Est-il possible alors d'effacer des dettes purement et simplement ? Oui, mais à deux conditions. La première, c'est que la personne ne puisse plus rien payer "ne serait-ce que 50 euros pas mois, il faut qu'il n'y ait aucune capacité de remboursement", précise la juge. "La deuxième condition, c'est qu'il y ait une situation irrémédiablement compromise. Donc, une personne qui a 25 ans, qui est au chômage, je ne vais pas lui effacer ses dettes, on peut espérer qu'elle retrouve un travail, et je vais lui faire un gel des créances."

La justice est ici une "main tendue"

Un gel des créances permet à la personne d'arrêter de rembourser pendant deux ans, pas d'intérêt, pas de frais. Puis, on refait le point. Mais ce gel des dettes n'est possible qu'une fois. 

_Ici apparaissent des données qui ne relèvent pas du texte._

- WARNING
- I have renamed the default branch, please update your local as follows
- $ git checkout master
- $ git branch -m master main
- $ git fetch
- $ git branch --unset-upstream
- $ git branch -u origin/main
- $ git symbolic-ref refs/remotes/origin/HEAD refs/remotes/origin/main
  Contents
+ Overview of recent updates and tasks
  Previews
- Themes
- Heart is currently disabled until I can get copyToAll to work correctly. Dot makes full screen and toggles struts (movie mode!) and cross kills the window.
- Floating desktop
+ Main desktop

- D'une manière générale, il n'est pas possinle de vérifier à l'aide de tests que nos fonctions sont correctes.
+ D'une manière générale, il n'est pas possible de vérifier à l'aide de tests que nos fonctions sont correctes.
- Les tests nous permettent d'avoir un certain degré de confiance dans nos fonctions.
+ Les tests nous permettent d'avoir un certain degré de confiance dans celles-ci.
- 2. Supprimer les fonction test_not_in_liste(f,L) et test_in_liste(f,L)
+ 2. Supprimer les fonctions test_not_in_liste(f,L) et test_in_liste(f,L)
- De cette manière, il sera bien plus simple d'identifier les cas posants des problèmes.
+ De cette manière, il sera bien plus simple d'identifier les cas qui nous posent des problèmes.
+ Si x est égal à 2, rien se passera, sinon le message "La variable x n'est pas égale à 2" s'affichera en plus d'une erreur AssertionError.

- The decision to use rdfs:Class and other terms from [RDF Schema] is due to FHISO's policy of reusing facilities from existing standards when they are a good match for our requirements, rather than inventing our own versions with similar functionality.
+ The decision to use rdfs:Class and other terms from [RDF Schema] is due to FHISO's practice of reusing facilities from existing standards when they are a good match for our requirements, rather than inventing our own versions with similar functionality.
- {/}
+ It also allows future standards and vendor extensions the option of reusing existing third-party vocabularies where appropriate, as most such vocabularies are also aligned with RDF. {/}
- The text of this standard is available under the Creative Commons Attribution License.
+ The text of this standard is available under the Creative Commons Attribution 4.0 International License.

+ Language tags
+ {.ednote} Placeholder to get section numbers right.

La juge peut enfin rééchelonner les créances. Mais les plans ne peuvent pas aller au-delà de 7 ans. Nadine a 47 mois par exemple pour éponger ses dettes. Mais après un accident de voiture et un arrêt-maladie, cette préparatrice en pharmacie est venue "demander du répit", d'étaler ses créances quasiment au maximum, sur 75 mois. La loi est là pour aider, "c'est une main tendue" : il faut que les personnes aient encore de quoi vivre, même très justement. Aujourd'hui, la justice n'envoie plus les gens en prison à cause de leurs dettes, ça s'appelait la "contrainte par corps", mais cela a été aboli depuis bien longtemps, au XIXe siècle.